Командор нажал кнопку интерфона и приказал принести через пять минут лекарство. Я встал с дивана.
— Значит, Флеминг ошибался насчет ниндзюцу?
— Да, — ответил Командор. — Он ничего не понимал в нашем деле, хотя во время войны был офицером военно-морской разведки и действовал по русской линии. Однако на этой работе он продемонстрировал абсолютную бездарность и, после того как его уволили, занялся литературой. Если бы он был хорошим работником секретной службы, то вряд ли отозвался бы так о ниндзюцу. Это очень важная наука. Перед тем как приступить к ее изучению, японские самураи проходили специальную муштровку духа и тела, чтобы научиться в совершенстве владеть собой и в частности своим лицом. Лицо призрака должно быть свободно…
— От всякого выражения, — сказал я.
— Оно должно быть свободно и от выражения и от отсутствия выражения. Потому что каменное, неподвижное лицо, то есть отсутствие выражения… — он взглянул на меня, — то самое, что вы сейчас стараетесь изобразить… это ведь тоже выражение. Мы, ниндзя, должны маскировать все наши отличительные черты и видимые качества.
На интерфоне зажегся фиолетовый свет. Командор ткнул пальцем в одну из кнопок, поднес к уху наушник и, выслушав то, что ему сообщили, произнес:
— По второму делу продолжайте прежнюю манеру воздействия и готовьте условия для проведения приема «дунфын» с миттельшпилем типа Ди.
Положив наушник на стол, он кивнул нам в знак окончания аудиенции и слегка шевельнул щекой — это означало улыбку, но такую, в которой выражение сведено к минимуму.
Бан торопился в город — он гнал машину вовсю. Дорога была хорошая, можно было спокойно выжимать до ста километров. Я спросил Бана:
— У нашего шефа всегда такое… нейтральное лицо? И такой голос?
Бан кивнул головой:
— В обычное время такое. Сейчас он вроде актера без грима, отдыхающего между спектаклями. Но когда это надо, на его лицо можно положить любые краски. Он может надеть на лицо любое выражение и может говорить и двигаться по-разному. А сейчас…
Бан прищурил глаза и замолк, обгоняя машину. Я сказал:
— Сейчас у него все поставлено на нуль.
Даню рассмеялся.
— И мы должны научиться этому. Человека с таким лицом и манерой говорить и двигаться нельзя читать. Командор зашифровал себя.
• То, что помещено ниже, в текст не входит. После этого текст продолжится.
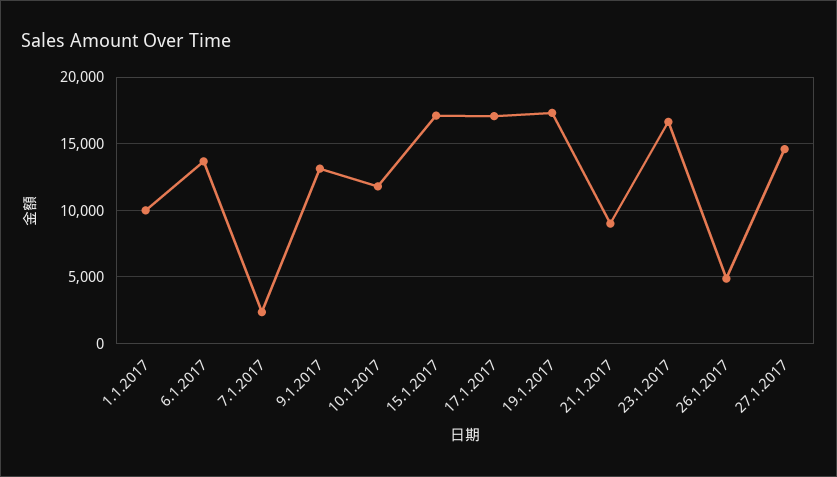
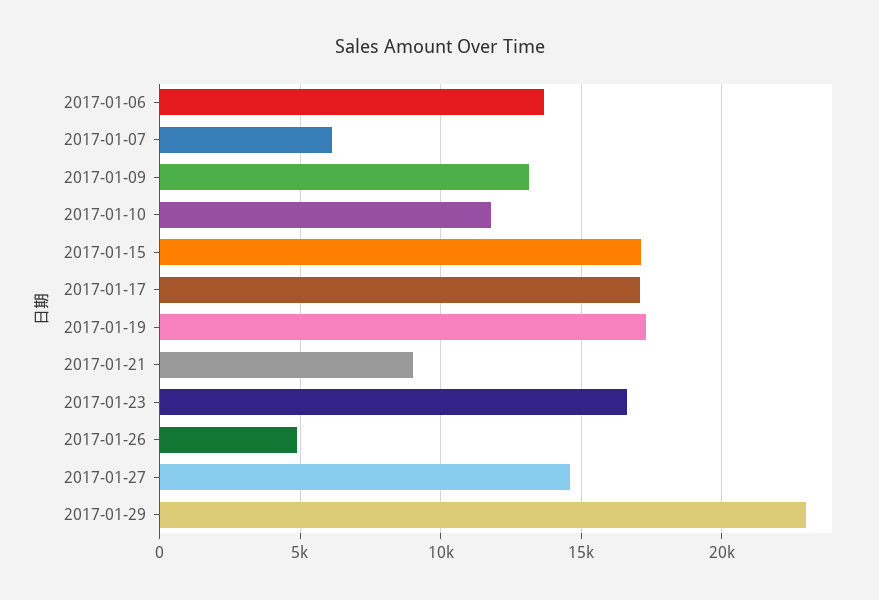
1.1.2017: 10000 -> none
7.1.2017: 2500 -> 6000
2017-01-29: none -> 23000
— Да, — согласился я. — Он надежно защищен от всех таблиц Веласкеса.
Зато наши о. а. не имели никакой защиты от знаний, которыми мы были вооружены с головы до ног. Борьба была неравная — мы могли видеть все их карты насквозь и предугадывать их ходы, а они ничего не могли видеть.
Веласкес поставил перед нами цель: добиться полного подчинения о. а. 1 и о. а. — 2 нашей воле, установить полный контроль над их сознанием и психикой.
— На этом кончатся практические занятия с этими объектами, — сказал он, поглаживая двумя пальцами эспаньолку. — А там посмотрим. Может быть, начнем какую-нибудь акцию с участием обработанных вами объектов.
— Пустим в ход этих девиц? — спросил Даню.
Веласкес ответил изящным кивком головы и, скользнув взглядом по нашим лицам, заметил:
— Спешу предупредить вас, будущих ниндзя, чтобы не было неприятных недоразумений… Эти девицы должны для вас быть только объектами акции — и ничего больше.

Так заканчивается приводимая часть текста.